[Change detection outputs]
-=-=-=-=-

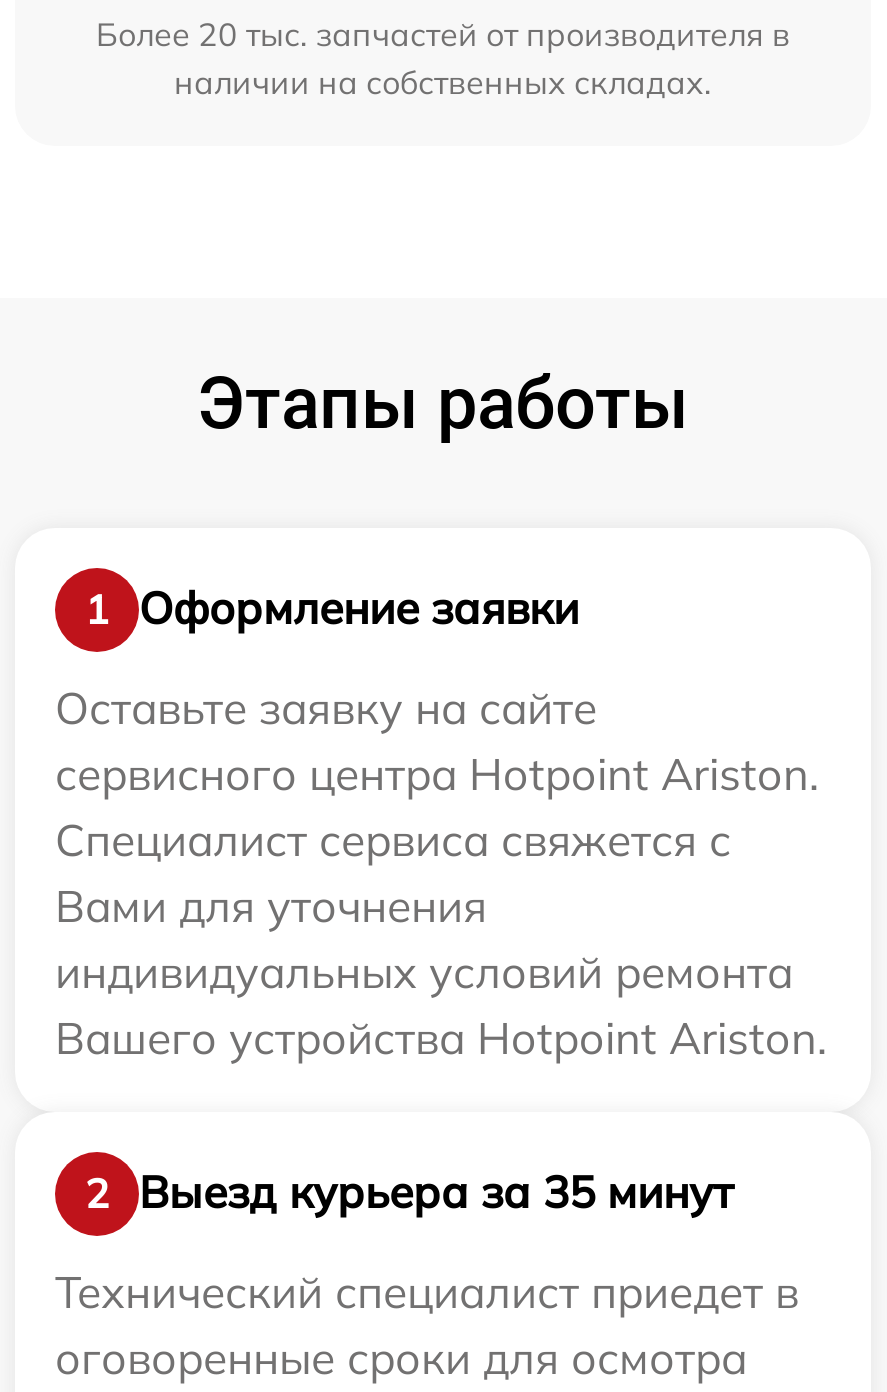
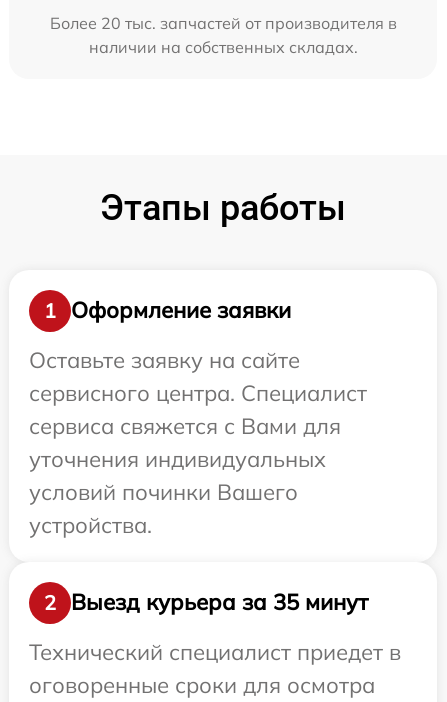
- сервисного центра Hotpoint Ariston.
- Специалист сервиса свяжется с
- Вами для уточнения
- индивидуальных условий ремонта
- Вашего устройства Hotpoint Ariston.
+ сервисного центра. Специалист
+ сервиса свяжется с Вами для
+ уточнения индивидуальных
+ условий починки Вашего
+ устройства.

-=-=-=-=-

**About this exercise**
Where the word "уточнения" occurs in a line of the records, copy that line.

**Solution below**
- Вами для уточнения
+ уточнения индивидуальных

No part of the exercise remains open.